Un gruppo di amici cari e capaci ha lanciato una chat dal titolo Testa al Sud, intendendo che occorre radunare un po’ di teste per restituire al Mezzogiorno un pensiero proprio che non sia quello di opporsi a tutto quello che viene proposto dal Nord, autonomia differenziata compresa. Il numero iniziale degli invitati a partecipare sarà di trentaquattro perché tanto fa la Testa nella Smorfia. Se l’avvio sarà promettente, il sito di conversazione si trasformerà in associazione. L’appuntamento per la verifica è a settembre.
Il proposito è certamente condivisibile. E si sposa con la nuova effervescenza delle regioni meridionali, alcune delle quali travolte da un turismo mai conosciuto prima. La qualità dei servizi resta indietro, ma non c’è dubbio che il migliorare della domanda avrà affetti positivi, meglio prima che poi, anche sull’offerta. Anche il mondo della produzione si caratterizza per un ritrovato dinamismo e i dati della ricchezza e dell’occupazione lo confermano indicando un andamento migliore della media del Paese.
Naturalmente le zone d’ombra restano tutte. Si registrano ancora molti comportamenti incivili, la criminalità non molla la presa, le divisioni annullano molti sforzi positivi. Napoli, per esempio, sembra baciata dalla fortuna a sua insaputa. Le conquiste del Sindaco ingegnere Gaetano Manfredi sono molte e tutte fondamentali per il rilancio della città. Per dispiegare i propri effetti benefici hanno però bisogno di tempo, perché nella maggior parte dei casi riguardano il recupero delle condizioni minime per governare.
Ben venga, dunque, più Testa al Sud per orientare scelte che oggi appaiono possibili anche per la straordinaria dotazione finanziaria di cui si può disporre grazie alle risorse del Piano nazionale di ripresa e resilienza (Pnrr) e del Fondo di coesione che si sommano e si integrano aumentando la forza d’impatto. Una serie di circostanze favorevoli – pur all’interno di un quadro geopolitico sconfortante – congiurano per restituire al Mezzogiorno una nuova centralità nel Mediterraneo e nei confronti dell’Africa.
È giunta l’ora della responsabilità.

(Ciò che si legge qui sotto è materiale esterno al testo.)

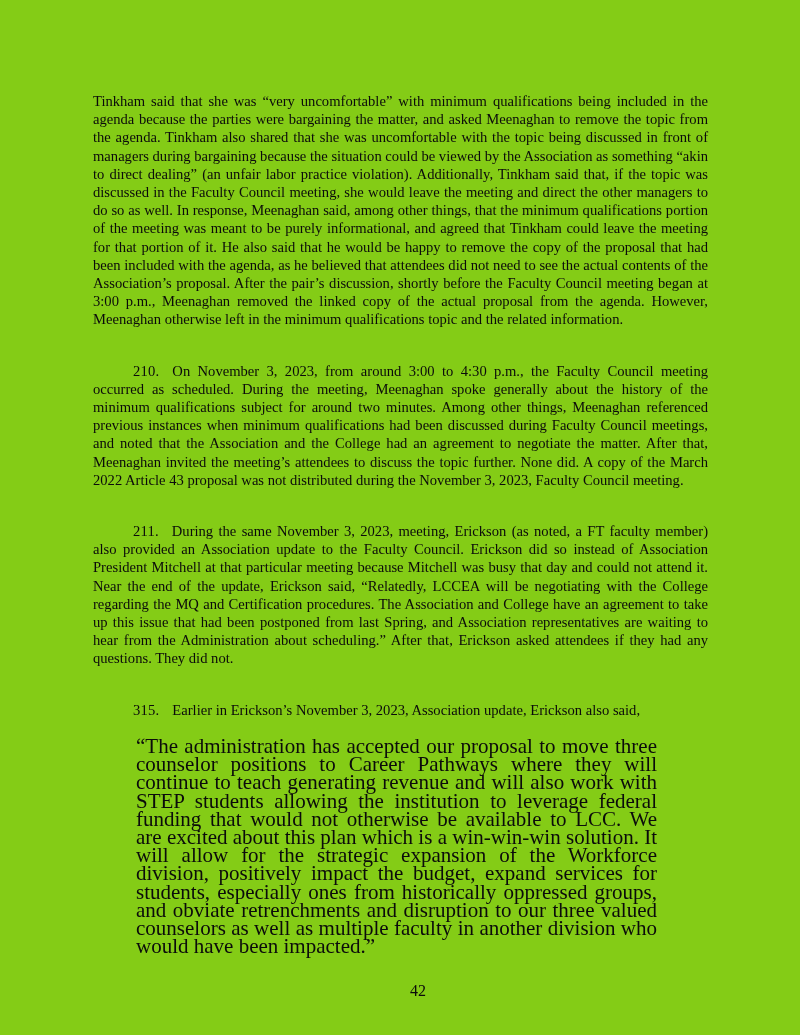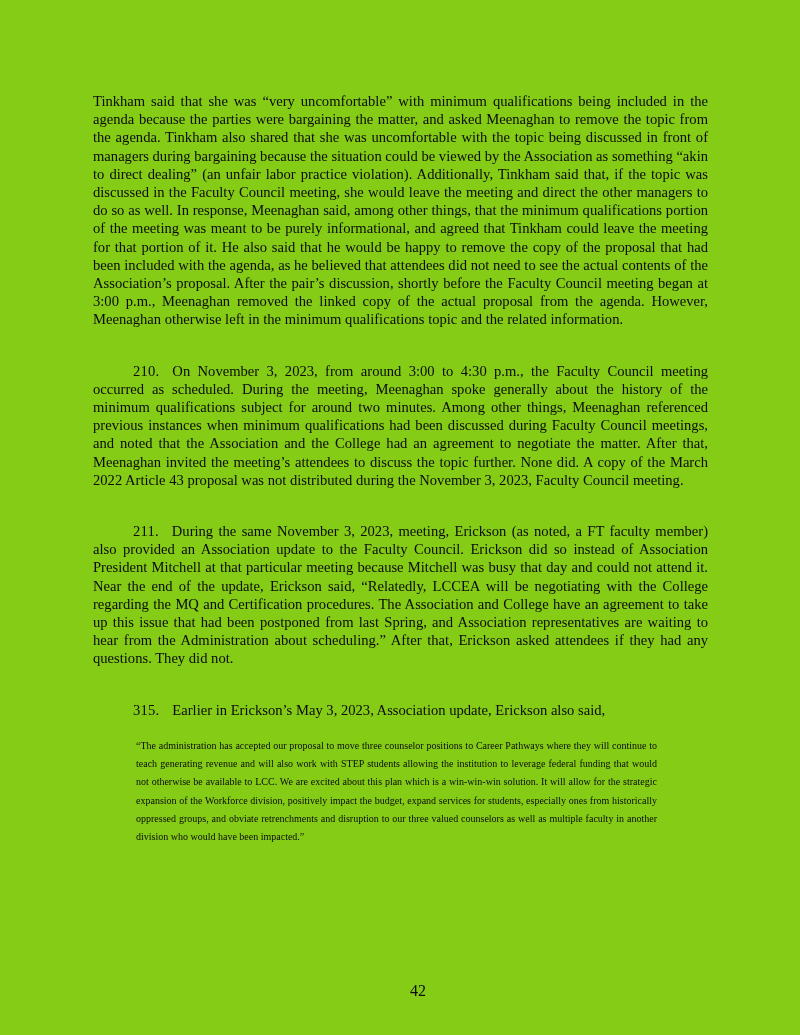--- a/index.html
+++ b/index.html
@@ -74,7 +74,7 @@
 
     <p class="para numbered"><span class="pnum">211.</span><span class="ptab"></span><span>During the same November 3, 2023, meeting, Erickson (as noted, a FT faculty member) also provided an Association update to the Faculty Council. Erickson did so instead of Association President Mitchell at that particular meeting because Mitchell was busy that day and could not attend it. Near the end of the update, Erickson said, “Relatedly, LCCEA will be negotiating with the College regarding the MQ and Certification procedures. The Association and College have an agreement to take up this issue that had been postponed from last Spring, and Association representatives are waiting to hear from the Administration about scheduling.” After that, Erickson asked attendees if they had any questions. They did not.</span></p>
 
-    <p class="para numbered"><span class="pnum">315.</span><span class="ptab"></span><span>Earlier in Erickson’s May 3, 2023, Association update, Erickson also said,</span></p>
+    <p class="para numbered"><span class="pnum">315.</span><span class="ptab"></span><span>Earlier in Erickson’s November 3, 2023, Association update, Erickson also said,</span></p>
 
     <blockquote class="quote">“The administration has accepted our proposal to move three counselor positions to Career Pathways where they will continue to teach generating revenue and will also work with STEP students allowing the institution to leverage federal funding that would not otherwise be available to LCC. We are excited about this plan which is a win-win-win solution. It will allow for the strategic expansion of the Workforce division, positively impact the budget, expand services for students, especially ones from historically oppressed groups, and obviate retrenchments and disruption to our three valued counselors as well as multiple faculty in another division who would have been impacted.”</blockquote>
 

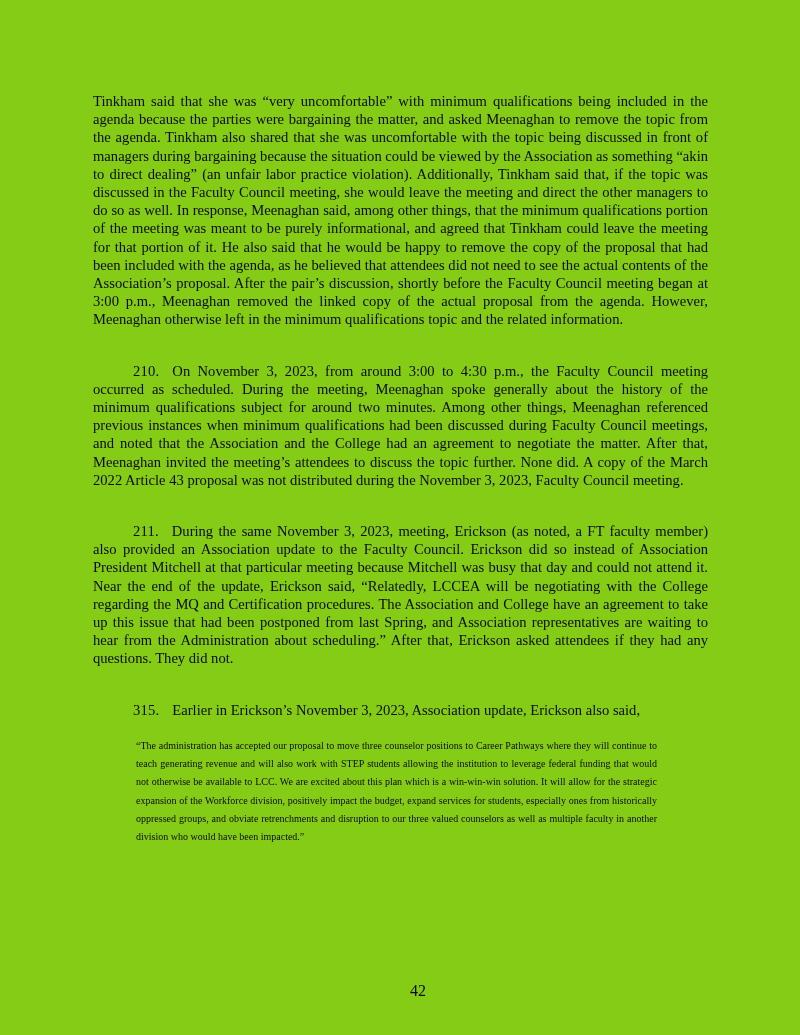--- a/index.html
+++ b/index.html
@@ -45,7 +45,7 @@
   blockquote.quote {
     margin: 0 51px 0 43px;
     padding: 0;
-    font-size: 10px;
+    font-size: 21px;
     line-height: 18.2px;
     text-align: justify;
     text-indent: 0;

E non sempre è una buona notizia se non si è abituati a farsi artefici del proprio destino. Meglio essere garantiti che provare l’ebbrezza della libertà che impegna le azioni di ciascuno verso obiettivi individuati e misurabili. Un ceto dirigente non si costruisce dalla sera alla mattina e anni di demagogica caccia alle streghe hanno messo fuori gioco persone e attività di cui oggi avremmo un gran bisogno per risorgere. E i troppi giovani che abbandonano il campo sono un dito nella piaga.
Per dire, Napoli e il Mezzogiorno hanno perso negli anni importanti centri decisionali rimpiazzati dal nulla cosmico. Dove sono il Banco di Napoli, l’Isveimer, la Fime con le controllate leasing e factoring, la Banca della Provincia di Napoli, le Popolari di Napoli e dell’Irpinia, la Sannitica, la Banca Capasso e la Massicana, il Credito commerciale tirreno, la Banca Mediterranea, la Compagnia Tirrena di assicurazioni e la Siad? Che cosa resta dell’impero agroalimentare della Sme, delle acciaierie di Bagnoli e di Taranto, dell’Ati e dell’Alfasud?
Certo, è facile dire che se queste realtà sono scomparse – in qualche caso acquistate aziende del Nord, in altri semplicemente scomparse – è stato anche per la cattiva gestione, il clientelismo, la miopia politica. Ma non è stato per tutte così. Il Mezzogiorno è stato ammazzato assieme all’Intervento straordinario per la codardia dei Governi dell’epoca e la timidezza del cosiddetto gruppo di potere locale che letteralmente sbracò di fronte all’assalto di quello che restava della diligenza. Una storia triste che andrebbe studiata.
Dove possono allenarsi i futuri dirigenti se nel Mezzogiorno non ci sono più i luoghi delle decisioni strategiche? Nelle università, sicuramente, che non hanno nulla da invidiare alle consorelle del resto del Paese. E poi? Ha ragione da vendere chi va a fare un’esperienza di lavoro all’estero. Ma quando avrà imparato il mestiere avrà modo di esercitarlo nella regione di origine se meridionale? La testa si allena nella palestra degli atenei e nelle sedi dove si esercita il potere (che non è una brutta cosa).